**EXERCISE DIRECTIONS**: Nothing but the lines from the one containing "19:00: 80 -> 79" through the last line of the records below should be copied, exactly and without pictures.

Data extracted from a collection
• • •

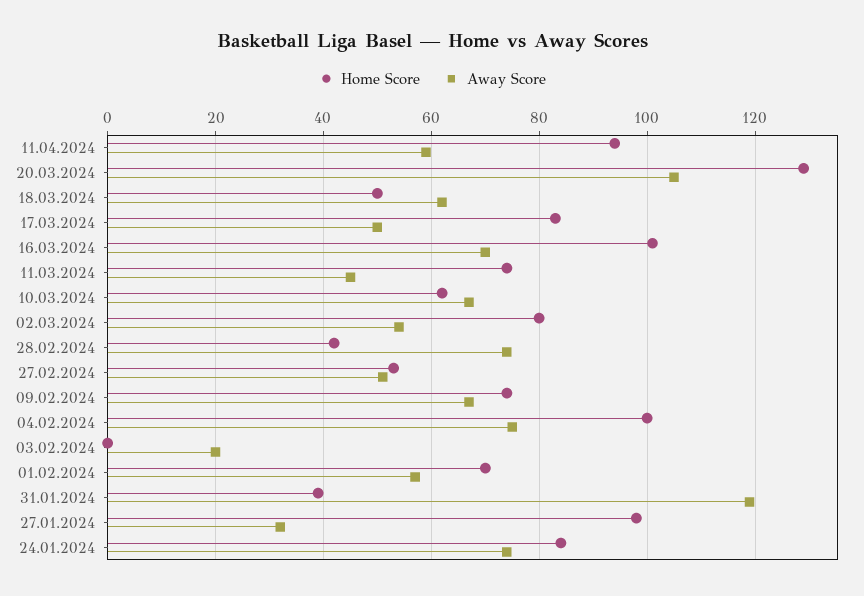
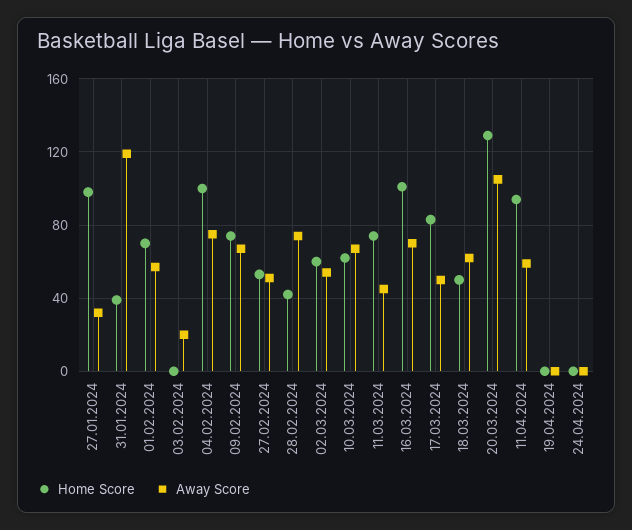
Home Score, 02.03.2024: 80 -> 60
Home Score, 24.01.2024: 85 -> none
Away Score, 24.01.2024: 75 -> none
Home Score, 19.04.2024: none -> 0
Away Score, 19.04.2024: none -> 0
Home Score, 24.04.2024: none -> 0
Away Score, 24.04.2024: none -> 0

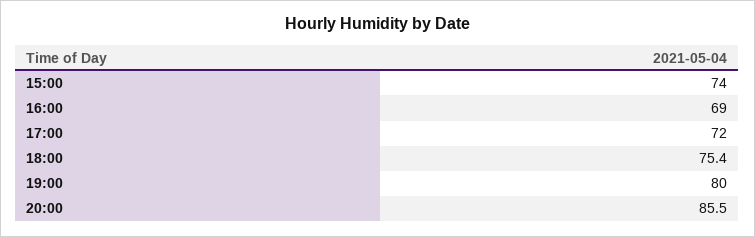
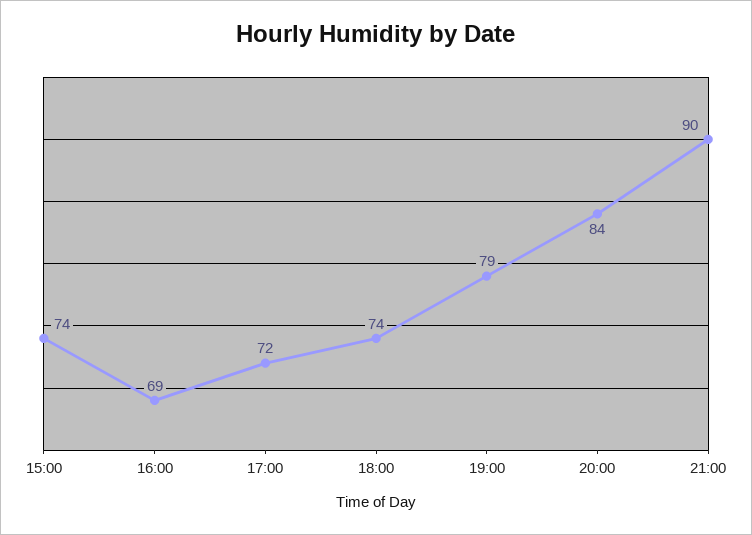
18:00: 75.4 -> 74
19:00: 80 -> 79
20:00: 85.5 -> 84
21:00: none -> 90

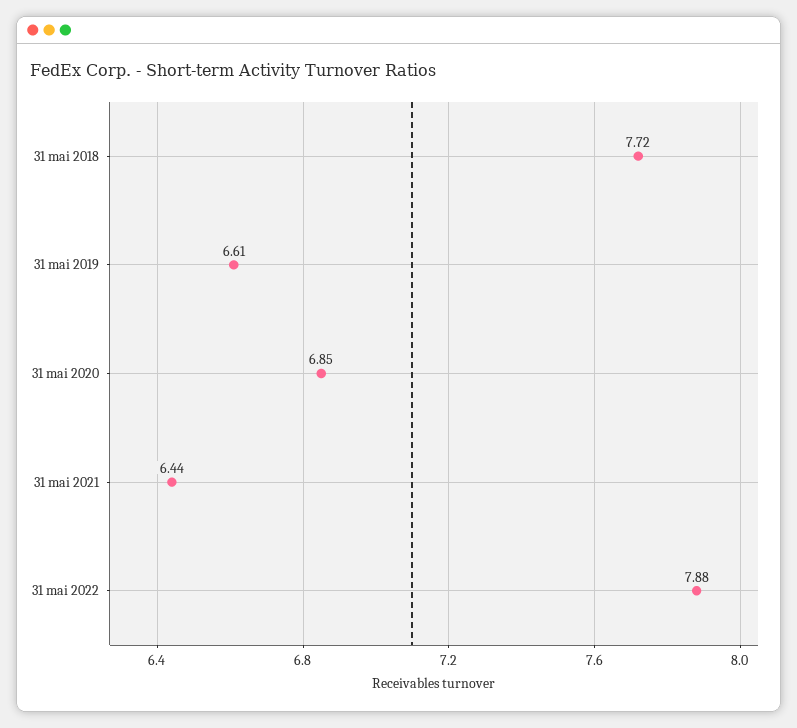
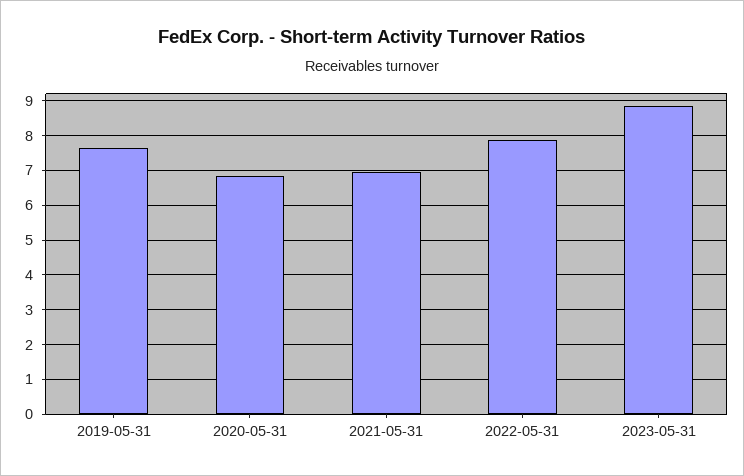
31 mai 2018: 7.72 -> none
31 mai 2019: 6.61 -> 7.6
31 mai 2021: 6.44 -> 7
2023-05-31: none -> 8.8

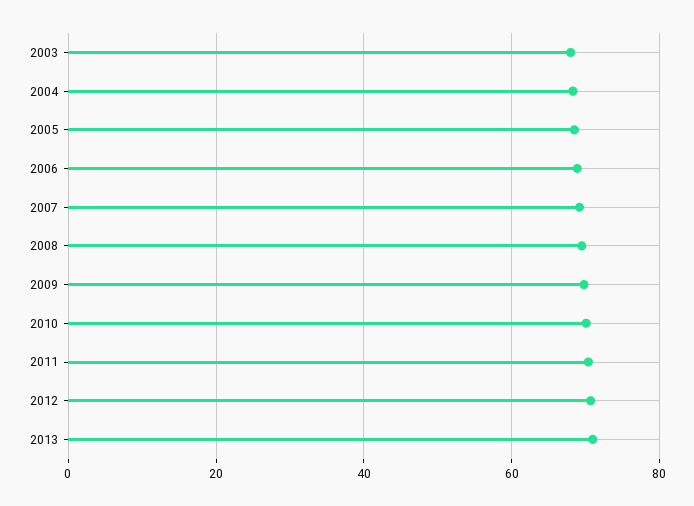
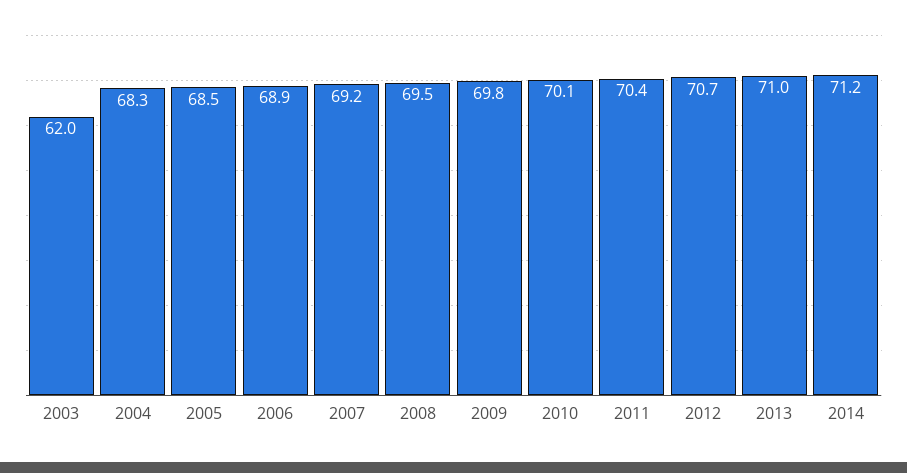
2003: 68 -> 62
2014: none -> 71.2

• • •

**REPLY**:
19:00: 80 -> 79
20:00: 85.5 -> 84
21:00: none -> 90

31 mai 2018: 7.72 -> none
31 mai 2019: 6.61 -> 7.6
31 mai 2021: 6.44 -> 7
2023-05-31: none -> 8.8

2003: 68 -> 62
2014: none -> 71.2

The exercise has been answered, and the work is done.